Он в тот день, 30 ноября, обедал у одной петербургской приятельницы; вечером предстояло в Обществе классической филологии читать доклад о какой-то "Таврической жрице у Еврипида, Руччелаи и Гете". А день прошел тяжело: с поезда - на лекцию, после - в Округ, оттуда - в Министерство, и везде неприятные разговоры. Даже не исключено, что ему сказали про неуспех прошения насчет усиленной пенсии. В общем, за обедом стало ему нехорошо - а сердечные пилюли остались дома, - и он даже попросил позволения прилечь. Но тут возникла еще проблема, притом неразрешимая, поскольку - деликатно формулирует сын покойного - "в доме, где он обедал, мужчин не было". И. Ф. весело встал, успокоил эту самую приятельницу, распрощался, запахнул шубу, неторопливо сошел по лестнице, кликнул извозчика - и полетел, с болью глотая черный ледяной воздух, на Царскосельский, благо недалеко, в нескольких минутах... До вокзала, как мы знаем, доехал, однако до нужной комнаты не добежал, а попал совсем в другую - в полицейский морг.
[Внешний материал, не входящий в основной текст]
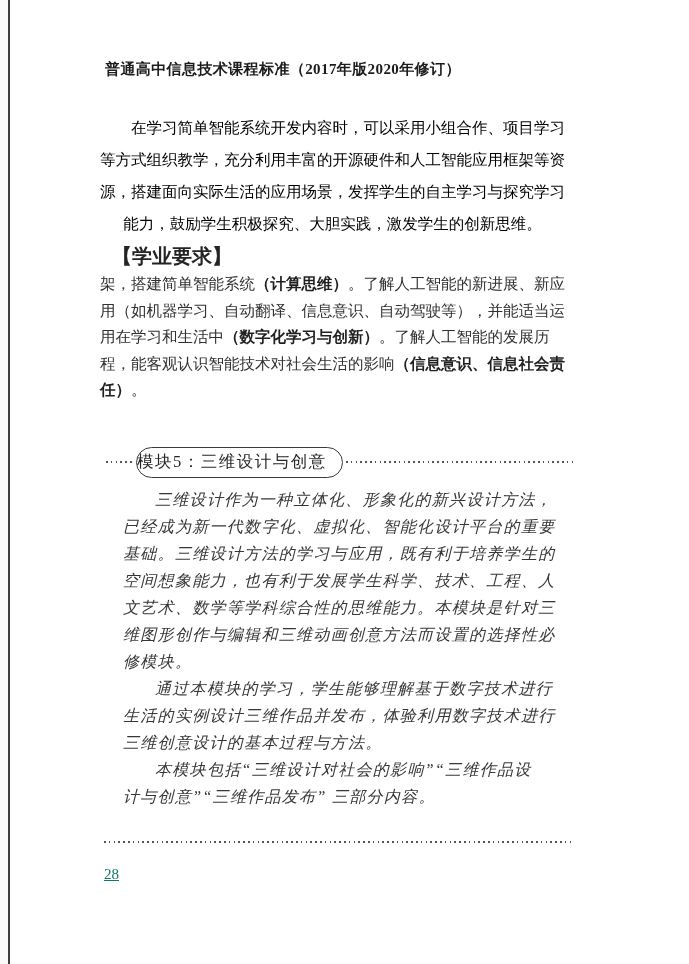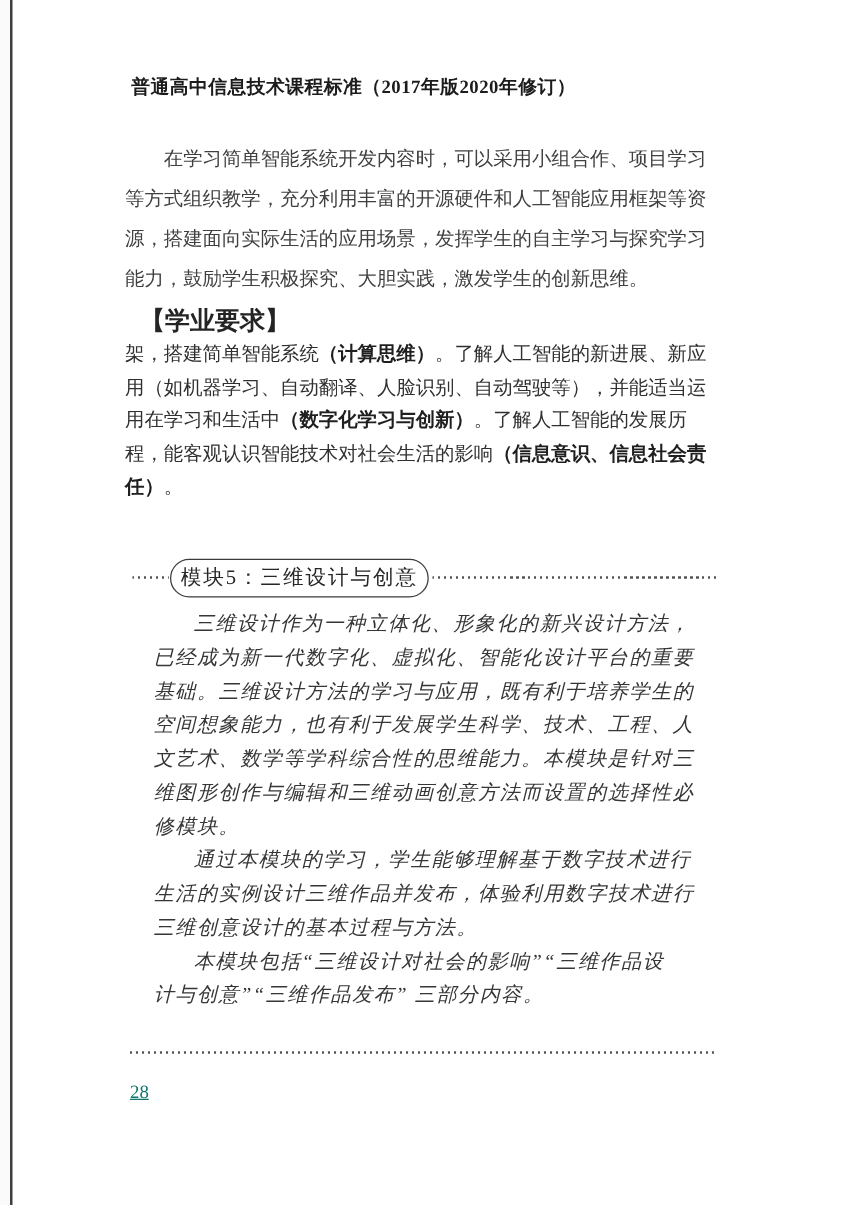"在学习简单智能系统开发内容时，可以采用小组合作、项目学习" .intro { color: #404040 -> #000000; text-align: none -> center }
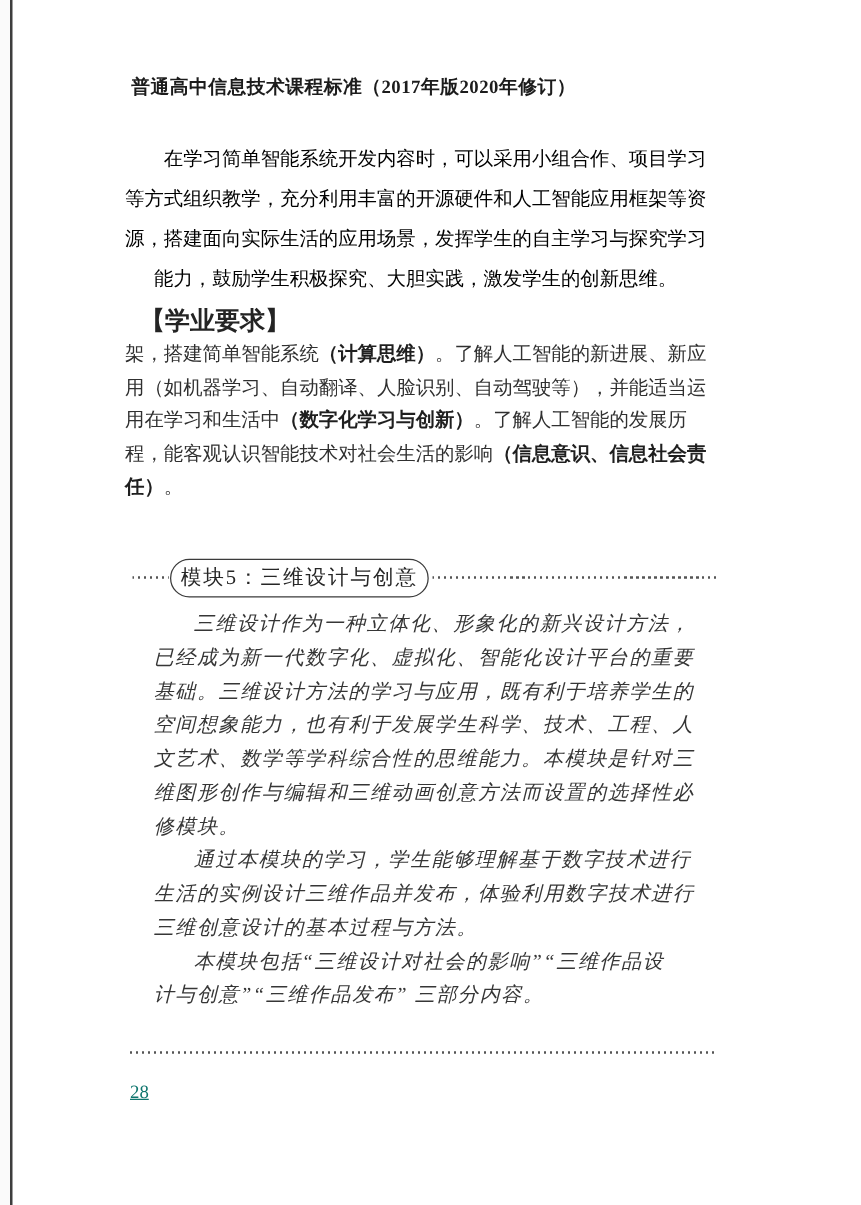"用（如机器学习、自动翻译、人脸识别、自动驾驶等），并能适当运" span { text: 人脸识别 -> 信息意识 }
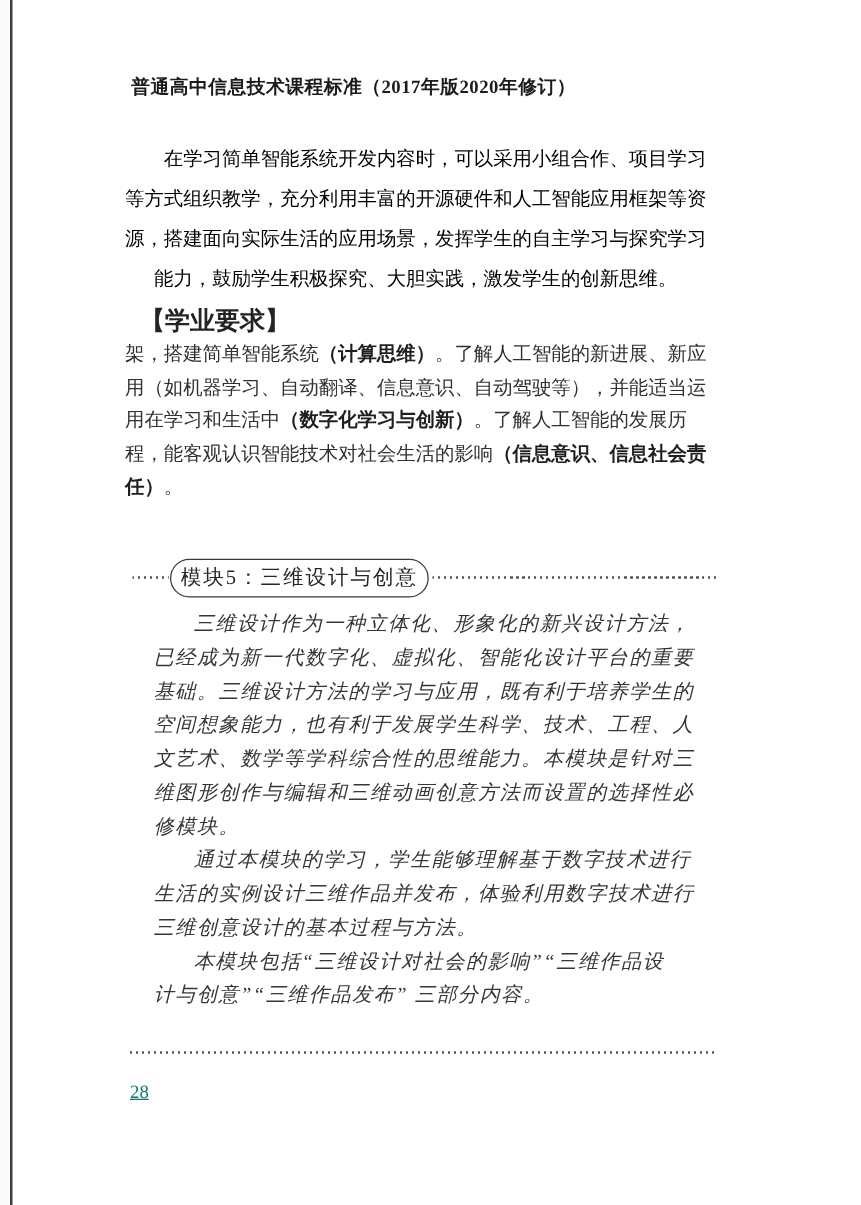"模块5：三维设计与创意" .badge { text-align: center -> left }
И красный портфельчик с докладом про таврическую жрицу отчасти помог при опознании тела.

Последним поездом, в последнем вагоне, в гробу вернулся Иннокентий Анненский домой.

Дом с мезонином

Багровый от жирной пищи, прыщавый от незнакомства с мылом, спрыснутый веницейскими духами, наспех припудренный, восемнадцатый век пошалил с безгласной чухонской природой - и вот разряженным карликом чинно гуляет городок под трухлявыми липами.

Мертворожденных время не убивает. Оно сочится сквозь поры и разжижает плоть. Сходили на нет родословные, выползал из-под позолоты тусклый цинк, зарастали кустарником десятилетия. Алебастровые аллегории перевоплощались в дощатые, изваяния - в манекены, челядь - в чины.